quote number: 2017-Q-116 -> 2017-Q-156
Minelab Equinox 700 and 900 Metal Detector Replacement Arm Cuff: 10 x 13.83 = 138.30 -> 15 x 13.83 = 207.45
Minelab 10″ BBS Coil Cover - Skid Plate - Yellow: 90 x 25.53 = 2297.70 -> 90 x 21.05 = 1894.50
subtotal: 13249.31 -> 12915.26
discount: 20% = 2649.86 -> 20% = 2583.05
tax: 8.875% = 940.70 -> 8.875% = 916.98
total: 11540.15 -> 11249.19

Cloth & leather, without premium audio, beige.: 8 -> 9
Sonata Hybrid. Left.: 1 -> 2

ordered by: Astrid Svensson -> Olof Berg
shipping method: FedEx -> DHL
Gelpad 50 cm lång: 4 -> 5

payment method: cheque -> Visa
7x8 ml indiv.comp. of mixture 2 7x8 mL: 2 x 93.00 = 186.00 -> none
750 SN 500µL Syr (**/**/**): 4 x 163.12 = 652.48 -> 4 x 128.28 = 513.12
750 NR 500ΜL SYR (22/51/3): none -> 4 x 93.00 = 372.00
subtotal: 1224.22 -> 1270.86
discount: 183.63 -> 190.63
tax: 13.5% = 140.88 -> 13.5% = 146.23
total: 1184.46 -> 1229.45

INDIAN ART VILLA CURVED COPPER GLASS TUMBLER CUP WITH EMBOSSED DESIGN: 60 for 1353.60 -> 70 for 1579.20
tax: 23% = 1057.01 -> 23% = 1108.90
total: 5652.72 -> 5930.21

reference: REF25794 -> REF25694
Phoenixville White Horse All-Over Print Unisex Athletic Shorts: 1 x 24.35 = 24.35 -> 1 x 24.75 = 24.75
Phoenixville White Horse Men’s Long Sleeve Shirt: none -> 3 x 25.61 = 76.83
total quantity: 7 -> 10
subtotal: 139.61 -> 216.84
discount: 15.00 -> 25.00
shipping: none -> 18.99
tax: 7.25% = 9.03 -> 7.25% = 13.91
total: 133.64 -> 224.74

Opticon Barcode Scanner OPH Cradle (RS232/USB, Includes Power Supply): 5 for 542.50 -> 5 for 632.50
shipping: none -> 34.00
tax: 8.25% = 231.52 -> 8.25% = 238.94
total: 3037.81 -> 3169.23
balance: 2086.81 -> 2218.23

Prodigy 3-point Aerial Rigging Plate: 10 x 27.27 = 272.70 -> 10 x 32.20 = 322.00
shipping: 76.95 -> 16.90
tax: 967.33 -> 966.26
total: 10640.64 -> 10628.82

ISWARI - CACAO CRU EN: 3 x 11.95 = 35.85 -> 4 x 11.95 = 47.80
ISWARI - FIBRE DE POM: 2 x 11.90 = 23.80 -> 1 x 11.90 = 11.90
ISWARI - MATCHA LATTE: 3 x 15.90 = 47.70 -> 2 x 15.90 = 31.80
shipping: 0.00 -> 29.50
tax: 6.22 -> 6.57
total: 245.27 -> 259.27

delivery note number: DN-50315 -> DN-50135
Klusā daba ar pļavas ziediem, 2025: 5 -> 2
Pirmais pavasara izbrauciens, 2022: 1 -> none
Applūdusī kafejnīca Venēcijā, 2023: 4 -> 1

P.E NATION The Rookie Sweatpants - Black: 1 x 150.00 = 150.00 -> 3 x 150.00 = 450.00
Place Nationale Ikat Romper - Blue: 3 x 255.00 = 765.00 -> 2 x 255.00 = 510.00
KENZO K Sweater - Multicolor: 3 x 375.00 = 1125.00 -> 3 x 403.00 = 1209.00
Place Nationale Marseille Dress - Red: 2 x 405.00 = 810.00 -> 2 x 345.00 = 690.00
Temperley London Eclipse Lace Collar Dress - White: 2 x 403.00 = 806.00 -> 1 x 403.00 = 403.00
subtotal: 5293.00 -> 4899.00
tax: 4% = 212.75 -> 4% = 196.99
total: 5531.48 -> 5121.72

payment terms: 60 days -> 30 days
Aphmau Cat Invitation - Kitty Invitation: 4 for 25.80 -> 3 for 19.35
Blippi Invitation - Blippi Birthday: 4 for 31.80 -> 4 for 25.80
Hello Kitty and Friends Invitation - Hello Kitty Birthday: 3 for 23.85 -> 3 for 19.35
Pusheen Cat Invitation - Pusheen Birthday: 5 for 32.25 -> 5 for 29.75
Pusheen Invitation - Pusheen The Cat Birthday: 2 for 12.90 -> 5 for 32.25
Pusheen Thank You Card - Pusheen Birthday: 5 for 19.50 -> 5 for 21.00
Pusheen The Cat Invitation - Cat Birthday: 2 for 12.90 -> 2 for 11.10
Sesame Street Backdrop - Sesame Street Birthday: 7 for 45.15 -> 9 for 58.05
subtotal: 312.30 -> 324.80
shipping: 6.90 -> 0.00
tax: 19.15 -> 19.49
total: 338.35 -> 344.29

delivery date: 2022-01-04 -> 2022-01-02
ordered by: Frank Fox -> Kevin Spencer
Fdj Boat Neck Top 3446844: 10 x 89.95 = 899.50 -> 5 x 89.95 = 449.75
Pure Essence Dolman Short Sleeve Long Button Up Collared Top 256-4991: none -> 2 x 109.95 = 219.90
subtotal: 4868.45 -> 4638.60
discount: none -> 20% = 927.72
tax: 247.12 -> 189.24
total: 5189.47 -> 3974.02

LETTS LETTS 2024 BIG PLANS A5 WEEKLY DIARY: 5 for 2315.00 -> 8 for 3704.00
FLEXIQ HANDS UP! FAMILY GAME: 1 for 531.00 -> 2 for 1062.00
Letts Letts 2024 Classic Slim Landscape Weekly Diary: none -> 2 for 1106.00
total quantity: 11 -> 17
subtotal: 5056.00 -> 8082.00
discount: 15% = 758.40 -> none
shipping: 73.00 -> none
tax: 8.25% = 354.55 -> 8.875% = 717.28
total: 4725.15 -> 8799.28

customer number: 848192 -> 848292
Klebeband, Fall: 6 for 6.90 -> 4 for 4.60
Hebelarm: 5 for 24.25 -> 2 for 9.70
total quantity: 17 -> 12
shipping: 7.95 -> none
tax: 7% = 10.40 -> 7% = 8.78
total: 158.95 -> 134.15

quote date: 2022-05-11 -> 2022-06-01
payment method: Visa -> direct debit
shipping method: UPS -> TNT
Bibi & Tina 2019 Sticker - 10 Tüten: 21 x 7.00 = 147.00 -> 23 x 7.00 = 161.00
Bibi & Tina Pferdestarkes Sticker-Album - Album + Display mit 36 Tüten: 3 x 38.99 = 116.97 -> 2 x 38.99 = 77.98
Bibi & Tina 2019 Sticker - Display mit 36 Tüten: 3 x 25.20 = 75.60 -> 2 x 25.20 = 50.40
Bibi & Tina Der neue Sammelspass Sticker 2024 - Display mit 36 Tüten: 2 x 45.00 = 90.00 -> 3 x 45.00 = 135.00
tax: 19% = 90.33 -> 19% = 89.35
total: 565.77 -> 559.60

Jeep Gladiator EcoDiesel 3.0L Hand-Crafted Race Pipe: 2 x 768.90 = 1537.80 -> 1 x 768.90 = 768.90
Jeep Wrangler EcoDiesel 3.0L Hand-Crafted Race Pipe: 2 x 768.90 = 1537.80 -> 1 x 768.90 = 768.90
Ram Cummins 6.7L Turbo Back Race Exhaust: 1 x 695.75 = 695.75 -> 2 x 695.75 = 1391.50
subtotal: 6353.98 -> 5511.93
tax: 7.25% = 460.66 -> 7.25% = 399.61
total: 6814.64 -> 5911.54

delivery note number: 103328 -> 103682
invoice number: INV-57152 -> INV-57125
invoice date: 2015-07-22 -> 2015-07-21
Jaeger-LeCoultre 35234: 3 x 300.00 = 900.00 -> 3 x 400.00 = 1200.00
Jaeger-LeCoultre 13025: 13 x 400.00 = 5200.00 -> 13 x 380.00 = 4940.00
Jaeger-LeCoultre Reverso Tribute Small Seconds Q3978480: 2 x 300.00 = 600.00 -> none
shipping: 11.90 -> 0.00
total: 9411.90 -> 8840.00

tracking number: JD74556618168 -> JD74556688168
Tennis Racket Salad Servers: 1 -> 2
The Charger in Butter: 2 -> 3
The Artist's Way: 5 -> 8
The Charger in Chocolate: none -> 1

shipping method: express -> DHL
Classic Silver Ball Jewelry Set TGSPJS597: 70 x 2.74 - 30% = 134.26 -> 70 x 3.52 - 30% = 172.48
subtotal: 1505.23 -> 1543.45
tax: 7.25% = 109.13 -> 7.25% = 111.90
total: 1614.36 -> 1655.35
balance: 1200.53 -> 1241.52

—————

What is needed is an exact copy of the entries above, from the first line through the line holding "Gelpad 50 cm lång: 4 -> 5", with both of those lines kept; please give nothing else.

quote number: 2017-Q-116 -> 2017-Q-156
Minelab Equinox 700 and 900 Metal Detector Replacement Arm Cuff: 10 x 13.83 = 138.30 -> 15 x 13.83 = 207.45
Minelab 10″ BBS Coil Cover - Skid Plate - Yellow: 90 x 25.53 = 2297.70 -> 90 x 21.05 = 1894.50
subtotal: 13249.31 -> 12915.26
discount: 20% = 2649.86 -> 20% = 2583.05
tax: 8.875% = 940.70 -> 8.875% = 916.98
total: 11540.15 -> 11249.19

Cloth & leather, without premium audio, beige.: 8 -> 9
Sonata Hybrid. Left.: 1 -> 2

ordered by: Astrid Svensson -> Olof Berg
shipping method: FedEx -> DHL
Gelpad 50 cm lång: 4 -> 5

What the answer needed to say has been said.